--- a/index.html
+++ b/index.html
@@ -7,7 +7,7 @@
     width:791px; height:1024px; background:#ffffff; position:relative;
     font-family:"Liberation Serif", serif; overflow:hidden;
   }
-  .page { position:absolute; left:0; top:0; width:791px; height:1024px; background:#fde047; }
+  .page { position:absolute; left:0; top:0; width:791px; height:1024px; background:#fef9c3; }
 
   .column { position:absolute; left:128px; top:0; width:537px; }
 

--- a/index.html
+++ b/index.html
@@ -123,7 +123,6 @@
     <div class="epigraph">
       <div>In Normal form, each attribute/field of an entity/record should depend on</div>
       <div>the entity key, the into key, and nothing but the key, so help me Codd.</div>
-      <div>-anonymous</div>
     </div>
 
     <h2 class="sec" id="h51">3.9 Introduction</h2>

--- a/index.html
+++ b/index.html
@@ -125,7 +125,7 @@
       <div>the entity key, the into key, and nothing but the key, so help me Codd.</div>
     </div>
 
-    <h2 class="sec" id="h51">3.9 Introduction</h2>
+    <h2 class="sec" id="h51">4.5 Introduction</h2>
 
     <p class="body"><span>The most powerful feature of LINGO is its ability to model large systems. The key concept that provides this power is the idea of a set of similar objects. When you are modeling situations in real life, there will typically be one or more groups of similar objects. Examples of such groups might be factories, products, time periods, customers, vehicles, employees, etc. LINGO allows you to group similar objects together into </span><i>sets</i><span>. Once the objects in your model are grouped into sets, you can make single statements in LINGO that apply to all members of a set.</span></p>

------------------------------------------------------------

### WORK ITEM
What lines in the records contain the word "background"? Return each one.

### ANSWER SECTION
     width:791px; height:1024px; background:#ffffff; position:relative;
-  .page { position:absolute; left:0; top:0; width:791px; height:1024px; background:#fde047; }
+  .page { position:absolute; left:0; top:0; width:791px; height:1024px; background:#fef9c3; }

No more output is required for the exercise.